------ Input records ------
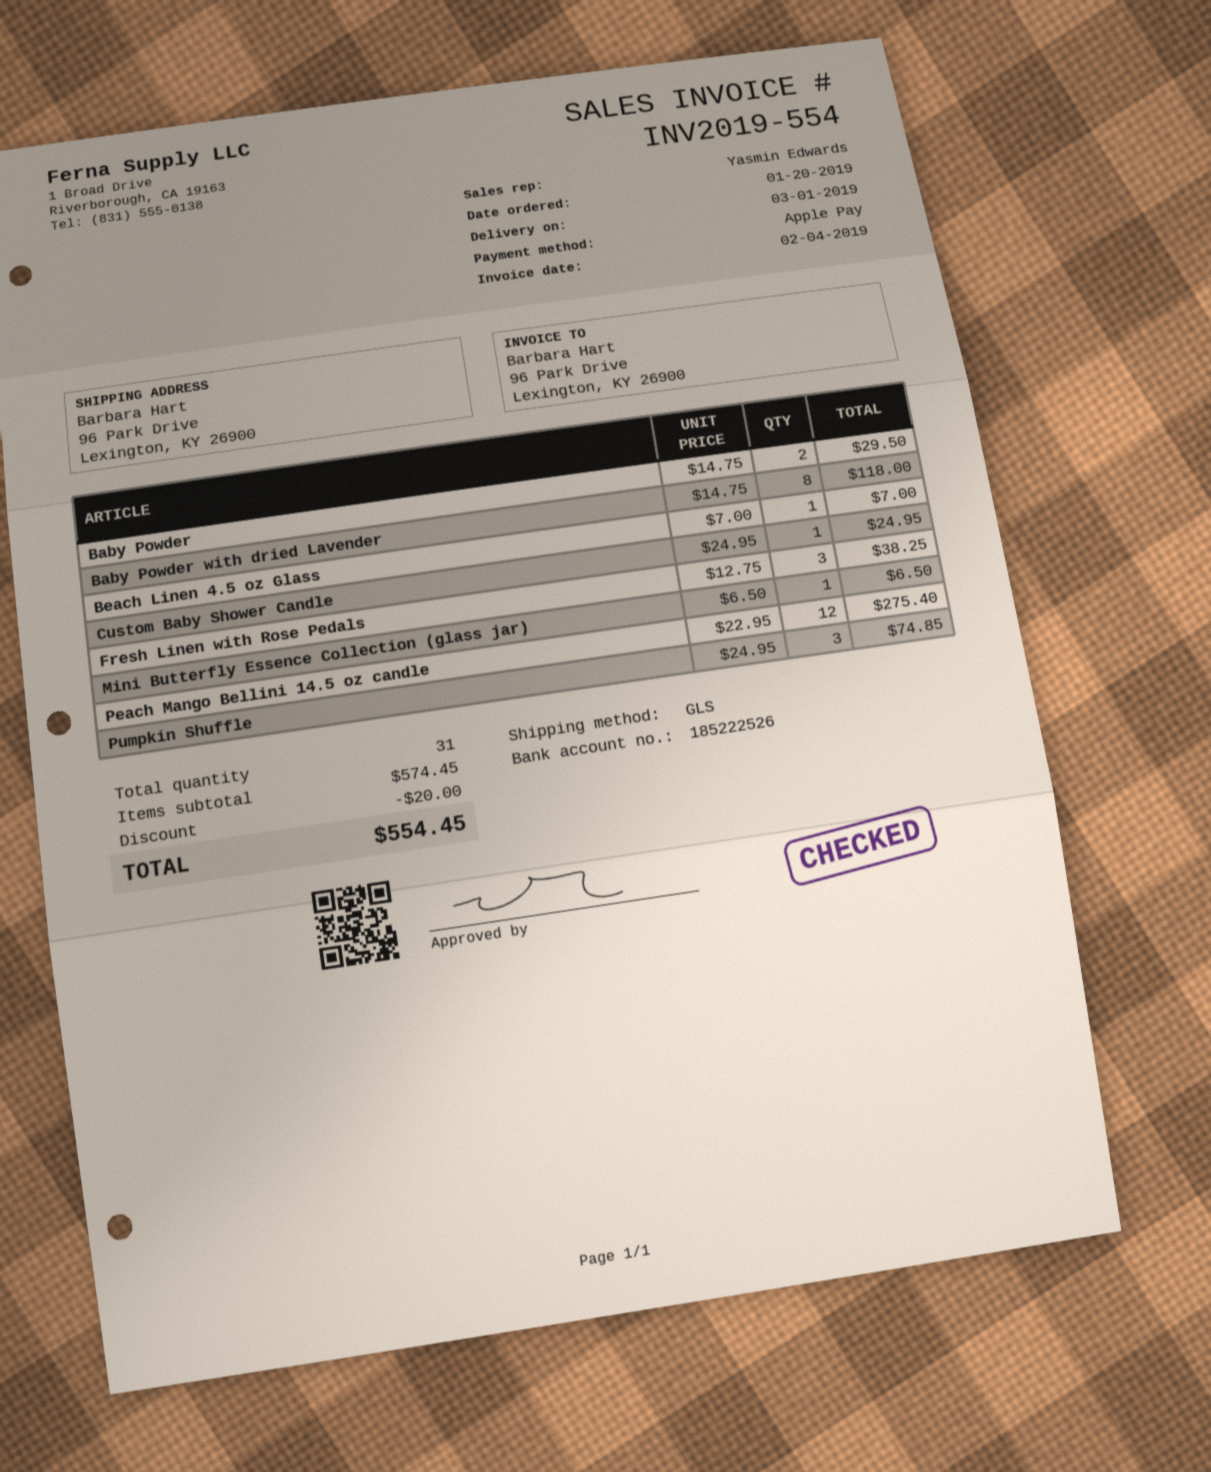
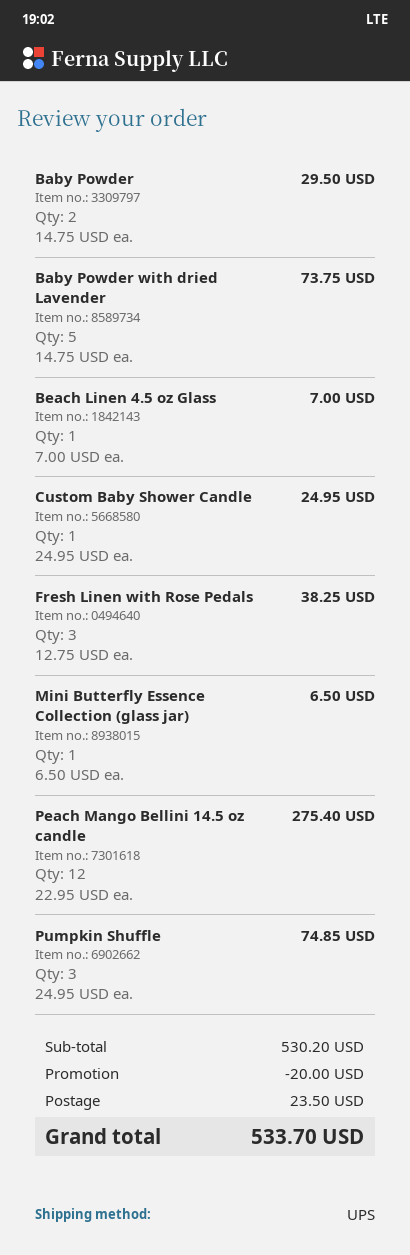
shipping method: GLS -> UPS
Baby Powder with dried Lavender: 8 x 14.75 = 118.00 -> 5 x 14.75 = 73.75
subtotal: 574.45 -> 530.20
shipping: none -> 23.50
total: 554.45 -> 533.70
------
Description of the task ▸
Where does the word "shipping" occur in the data? Copy every line that has it.

Output below ▸
shipping method: GLS -> UPS
shipping: none -> 23.50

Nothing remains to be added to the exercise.